The purely geometric patterns of Quetta pottery show a relationship with Iran and Turkestan. Especially Kulli-ceramics are also richly decorated with friezes of animal and plant motifs. It is closely related to certain groups of Iranian pottery, especially from Bampur in eastern Persia, while influences from Mesopotamia in the early dynastic period have probably been mediated by direct trade. In Northern Baluchistan, the very fine ceramics of Zhob culture with geometric and animal motifs are generally related to Northern Iranian pottery from the late 3000s onwards. It characterizes the findings of the second and third settlement strata in the urban mound at Rana Ghundai, the only one of the northwestern Indian mounds whose stratigraphy one has some more detailed knowledge of.

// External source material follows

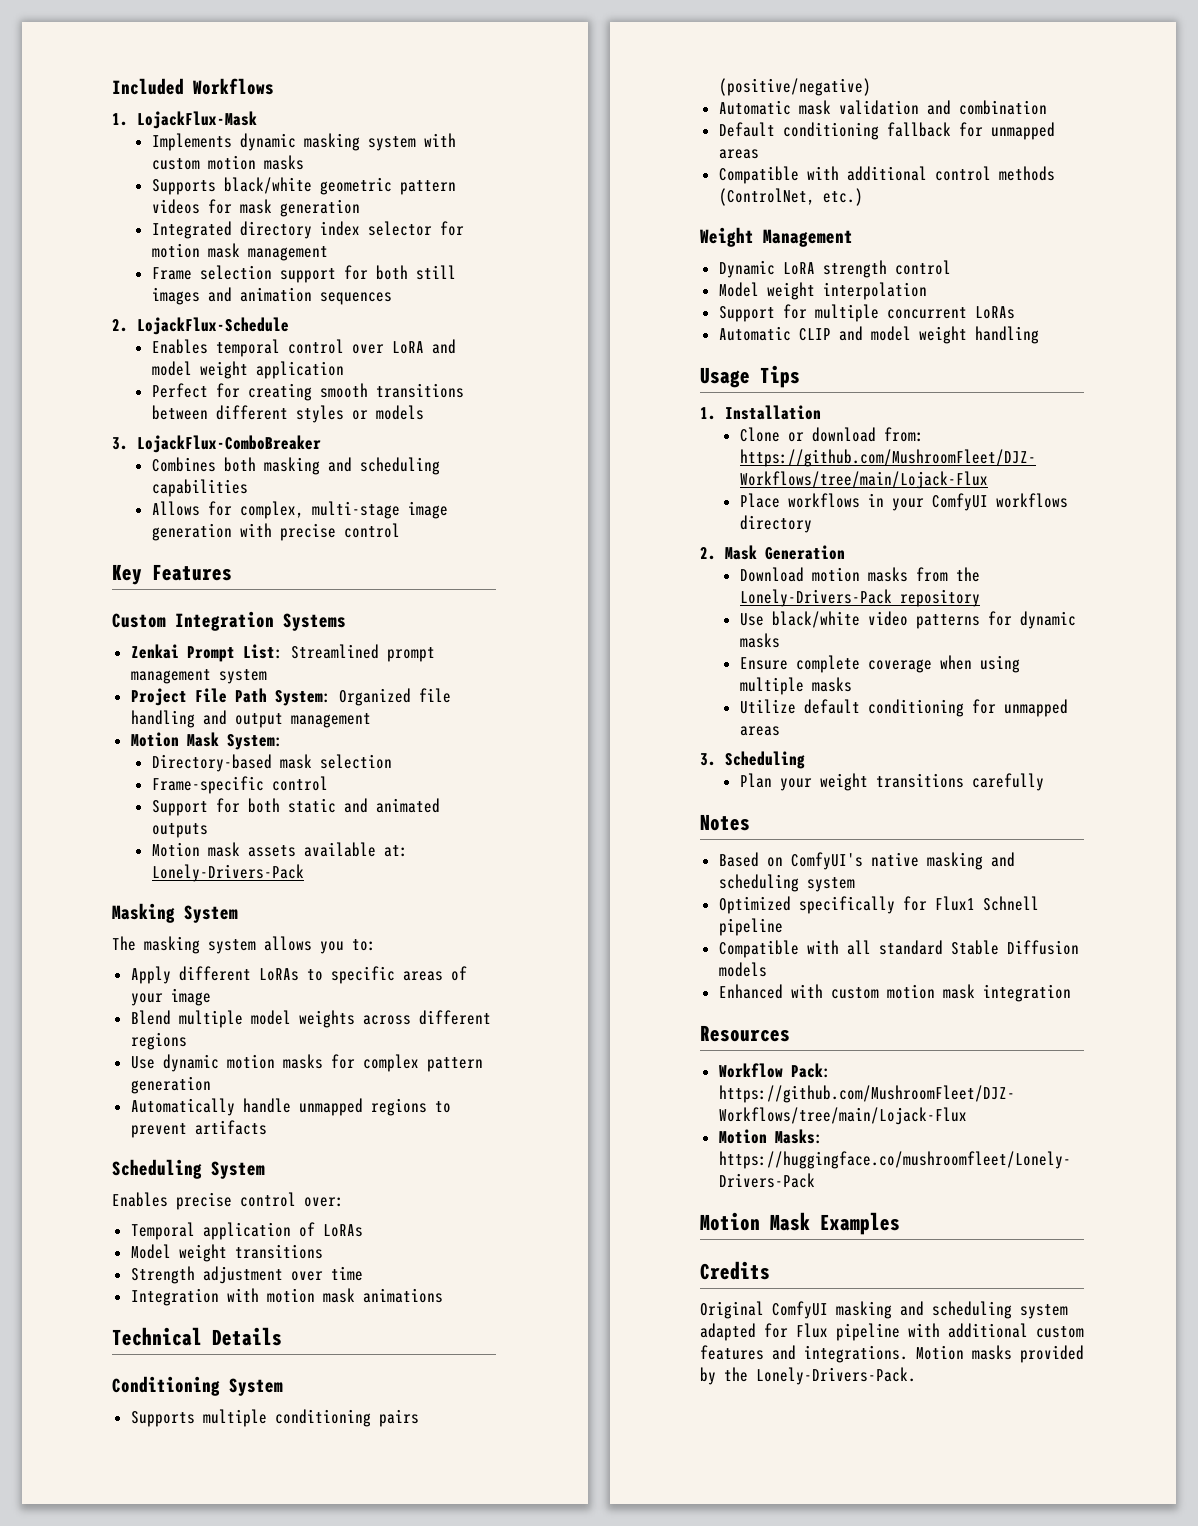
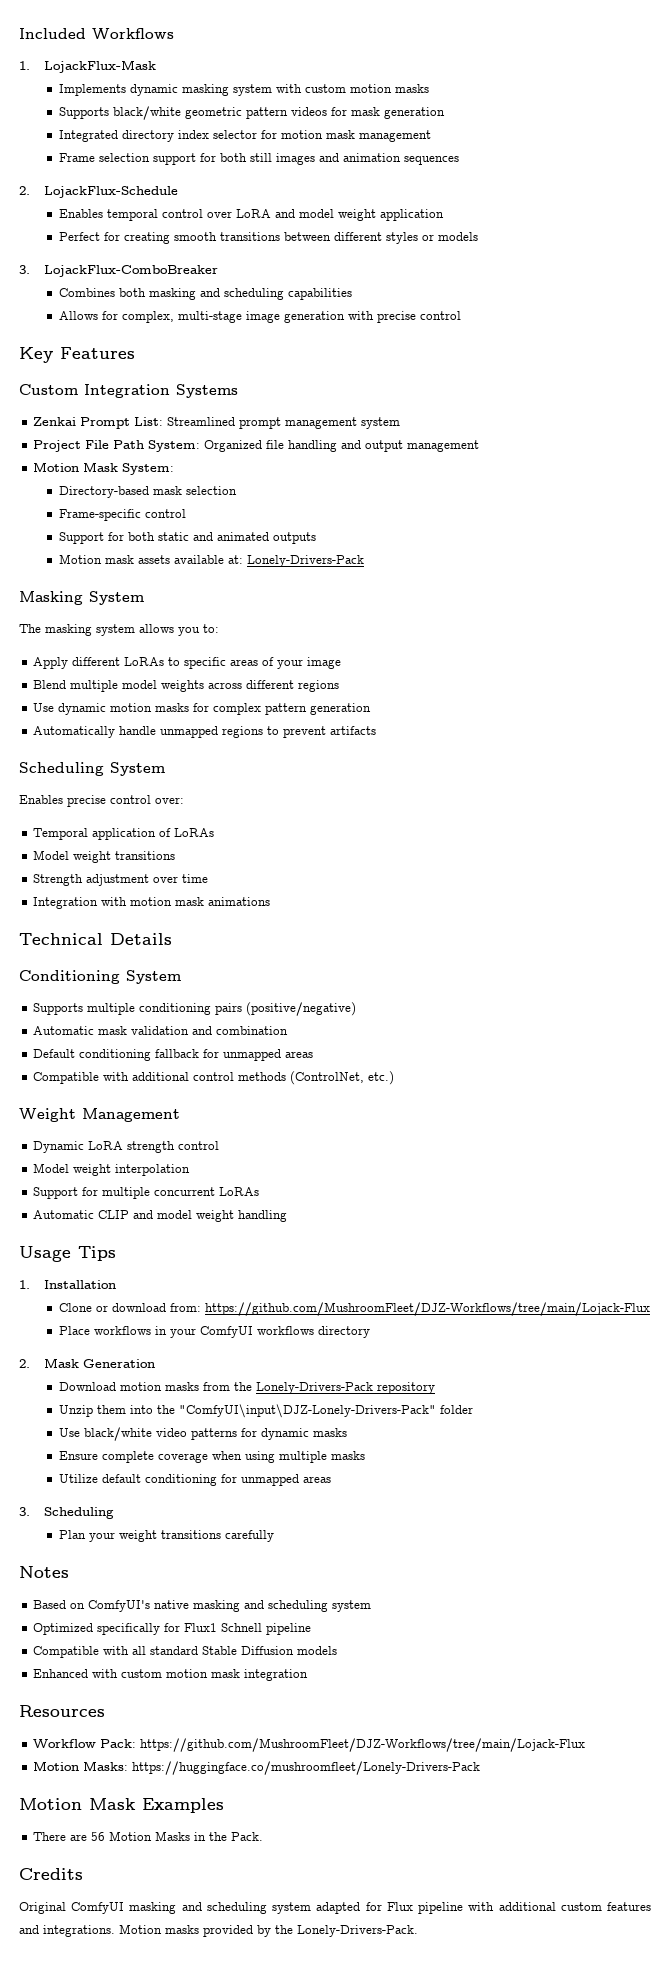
+ Unzip them into the "ComfyUI\input\DJZ-Lonely-Drivers-Pack" folder
+ There are 56 Motion Masks in the Pack.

By the way, we know very little about the material culture of these rural communities. Some of the cities have probably been fortified; the houses have been partly built of stone, partly of sun-dried bricks and clay. The implements are mostly of flint and stone, but copper and bronze have been known. The burial customs are varied and include both burnt and unburnt burial; small clay figures of animals and women may have been toys or cult objects.

Indus Valley Civilization

About 2500 BCE a new and higher urban culture is emerging all over the Indus Valley. The Indus culture is broadly comparable to the early Sumerian city ​​states, but has in every detail a strong local Indian feel. Some of the town highlands in Sind form a direct continuation of Amri villages, and the urban culture is at least partly concurrent with and has exerted some influence on a younger phase of the Amri-Nal-Zhob and especially Kullik cultures.

After the sudden rise of Indus culture around 1500 BCE. there are no traces of organized urban communities. The upper settlements in Harappa thus consist of small cabins without any kind of regulation. However, many features in the material culture continued, such as the painted pottery. During the 1000s, the cultivation of rice and millet was incorporated into arable farming. The way of living was uniform across large areas. The people lived in camp huts, ran fields and farms and had tools of stone and copper. The iron was introduced around 1000 BCE, but did not lead to any sharp distinction in cultural development.

At about the same time as the Iron Age, a burial custom with large stone chests was marked with stone circles or rubble. In such megalithic tombs, tombs have been found which include, among other things, ceramics and tools and weapons of iron. However, no housing has been discovered from this period. In Gangessletta, a cultural group, separated by a type of painted, gray ceramics, is interpreted as traces of Aryans in the period 1000–600 BCE.